🤖 AI Summary
This work addresses the lack of selectivity in existing test-time adaptation methods for medical image segmentation, which often leads to tumor boundary overflow or corruption of correct predictions, thereby compromising clinical safety. To mitigate this, the authors propose a hypothesis-driven adaptation framework that generates two competing geometric hypotheses—“shrinkage” and “expansion”—and integrates them with a representation-guided selector and a pre-screening gating mechanism to enable a safe and dynamic decision process. Evaluated on cross-domain brain tumor MRI segmentation, the method achieves comparable Dice scores while significantly improving clinical reliability: Hausdorff Distance (HD95) is reduced by approximately 6.4 mm and Precision increases by over 4% compared to current approaches, demonstrating superior performance in both accuracy and clinical safety.
📝 Abstract
Standard Test-Time Adaptation (TTA) methods typically treat inference as a blind optimization task, applying generic objectives to all or filtered test samples. In safety-critical medical segmentation, this lack of selectivity often causes the tumor mask to spill into healthy brain tissue or degrades predictions that were already correct.
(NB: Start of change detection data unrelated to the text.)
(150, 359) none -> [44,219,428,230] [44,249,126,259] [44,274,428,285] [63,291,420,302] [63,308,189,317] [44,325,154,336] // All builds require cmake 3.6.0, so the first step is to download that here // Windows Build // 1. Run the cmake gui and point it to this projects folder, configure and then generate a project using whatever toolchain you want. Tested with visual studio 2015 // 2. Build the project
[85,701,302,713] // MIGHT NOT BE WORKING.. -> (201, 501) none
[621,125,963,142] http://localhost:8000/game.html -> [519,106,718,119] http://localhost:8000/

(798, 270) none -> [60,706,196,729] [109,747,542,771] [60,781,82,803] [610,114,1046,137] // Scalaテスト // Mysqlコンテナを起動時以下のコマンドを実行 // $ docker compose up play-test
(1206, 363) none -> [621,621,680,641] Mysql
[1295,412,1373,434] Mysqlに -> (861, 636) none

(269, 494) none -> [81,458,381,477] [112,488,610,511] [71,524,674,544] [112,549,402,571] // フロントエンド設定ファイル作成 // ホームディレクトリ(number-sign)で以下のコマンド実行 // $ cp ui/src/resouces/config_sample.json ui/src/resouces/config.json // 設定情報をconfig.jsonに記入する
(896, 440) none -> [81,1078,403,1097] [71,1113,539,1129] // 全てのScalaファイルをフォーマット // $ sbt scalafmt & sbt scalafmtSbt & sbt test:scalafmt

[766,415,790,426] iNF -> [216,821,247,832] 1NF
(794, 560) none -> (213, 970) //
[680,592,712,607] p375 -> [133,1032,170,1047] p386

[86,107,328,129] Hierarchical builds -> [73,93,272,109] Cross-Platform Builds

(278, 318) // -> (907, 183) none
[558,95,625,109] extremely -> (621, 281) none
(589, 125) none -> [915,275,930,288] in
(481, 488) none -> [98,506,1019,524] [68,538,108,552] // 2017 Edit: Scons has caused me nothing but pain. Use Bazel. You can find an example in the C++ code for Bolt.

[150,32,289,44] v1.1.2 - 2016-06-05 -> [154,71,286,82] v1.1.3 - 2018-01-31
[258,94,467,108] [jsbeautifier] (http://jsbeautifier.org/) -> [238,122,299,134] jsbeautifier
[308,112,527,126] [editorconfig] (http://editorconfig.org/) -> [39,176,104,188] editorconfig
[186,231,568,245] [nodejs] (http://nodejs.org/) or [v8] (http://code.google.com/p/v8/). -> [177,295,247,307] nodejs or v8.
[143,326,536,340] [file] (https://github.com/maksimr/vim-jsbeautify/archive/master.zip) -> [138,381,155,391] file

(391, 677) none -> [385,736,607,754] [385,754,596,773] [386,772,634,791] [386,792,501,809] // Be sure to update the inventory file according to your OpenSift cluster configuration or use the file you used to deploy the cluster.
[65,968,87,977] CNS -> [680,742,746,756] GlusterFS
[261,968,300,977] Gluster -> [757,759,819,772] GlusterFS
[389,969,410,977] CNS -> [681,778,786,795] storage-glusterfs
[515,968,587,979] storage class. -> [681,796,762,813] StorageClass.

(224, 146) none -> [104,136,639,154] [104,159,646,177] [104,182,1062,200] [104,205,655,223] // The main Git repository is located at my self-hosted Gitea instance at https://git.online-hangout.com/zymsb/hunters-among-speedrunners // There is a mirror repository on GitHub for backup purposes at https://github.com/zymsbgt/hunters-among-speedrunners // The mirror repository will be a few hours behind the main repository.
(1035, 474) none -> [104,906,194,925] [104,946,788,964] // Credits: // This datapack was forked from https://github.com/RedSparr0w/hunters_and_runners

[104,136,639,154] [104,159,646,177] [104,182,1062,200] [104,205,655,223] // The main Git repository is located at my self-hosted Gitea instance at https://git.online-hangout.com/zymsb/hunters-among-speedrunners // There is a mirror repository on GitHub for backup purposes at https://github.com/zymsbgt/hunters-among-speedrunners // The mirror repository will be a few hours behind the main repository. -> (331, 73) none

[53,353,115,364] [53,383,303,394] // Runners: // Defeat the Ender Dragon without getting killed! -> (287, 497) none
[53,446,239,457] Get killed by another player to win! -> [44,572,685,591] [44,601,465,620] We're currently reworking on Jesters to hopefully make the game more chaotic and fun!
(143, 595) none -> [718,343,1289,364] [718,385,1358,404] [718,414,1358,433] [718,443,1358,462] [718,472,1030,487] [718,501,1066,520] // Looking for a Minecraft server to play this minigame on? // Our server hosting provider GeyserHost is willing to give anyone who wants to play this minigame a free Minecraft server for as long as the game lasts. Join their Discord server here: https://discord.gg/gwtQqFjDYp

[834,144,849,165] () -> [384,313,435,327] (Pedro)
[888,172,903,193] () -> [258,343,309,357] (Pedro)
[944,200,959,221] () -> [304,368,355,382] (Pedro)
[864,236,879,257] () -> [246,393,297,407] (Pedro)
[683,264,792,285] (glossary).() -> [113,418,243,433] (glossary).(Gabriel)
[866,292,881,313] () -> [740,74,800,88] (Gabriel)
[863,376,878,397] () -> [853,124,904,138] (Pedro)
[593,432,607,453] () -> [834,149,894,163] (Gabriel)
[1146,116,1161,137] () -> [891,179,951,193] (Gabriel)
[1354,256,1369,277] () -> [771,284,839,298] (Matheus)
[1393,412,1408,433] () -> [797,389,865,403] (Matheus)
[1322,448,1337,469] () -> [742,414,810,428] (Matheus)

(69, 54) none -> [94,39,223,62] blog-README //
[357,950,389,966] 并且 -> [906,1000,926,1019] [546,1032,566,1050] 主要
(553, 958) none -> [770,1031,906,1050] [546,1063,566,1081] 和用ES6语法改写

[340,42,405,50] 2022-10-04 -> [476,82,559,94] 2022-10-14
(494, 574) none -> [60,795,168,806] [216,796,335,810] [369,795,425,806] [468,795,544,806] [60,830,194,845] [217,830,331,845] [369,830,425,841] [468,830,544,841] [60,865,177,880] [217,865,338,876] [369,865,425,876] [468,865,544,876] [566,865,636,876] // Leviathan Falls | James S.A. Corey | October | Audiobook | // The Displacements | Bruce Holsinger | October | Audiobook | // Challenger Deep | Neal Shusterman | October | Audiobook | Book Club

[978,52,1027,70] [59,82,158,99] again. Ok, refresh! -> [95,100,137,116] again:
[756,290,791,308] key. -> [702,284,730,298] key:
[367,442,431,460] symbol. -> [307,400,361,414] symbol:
We propose Hypothesis-Driven TTA, a novel framework that reformulates adaptation as a dynamic decision process. Rather than forcing a single optimization trajectory, our method generates intuitive competing geometric hypotheses: compaction (is the prediction noisy? trim artifacts) versus inflation (is the valid tumor under-segmented? safely inflate to recover). It then employs a representation-guided selector to autonomously identify the safest outcome based on intrinsic texture consistency. Additionally, a pre-screening Gatekeeper prevents negative transfer by skipping adaptation on confident cases. We validate this proof-of-concept on a cross-domain binary brain tumor segmentation task, applying a source model trained on adult BraTS gliomas to unseen pediatric and more challenging meningioma target domains. HD-TTA improves safety-oriented outcomes (Hausdorff Distance (HD95) and Precision) over several state-of-the-art representative baselines in the challenging safety regime, reducing the HD95 by approximately 6.4 mm and improving Precision by over 4%, while maintaining comparable Dice scores. These results demonstrate that resolving the safety-adaptation trade-off via explicit hypothesis selection is a viable, robust path for safe clinical model deployment. Code will be made publicly available upon acceptance.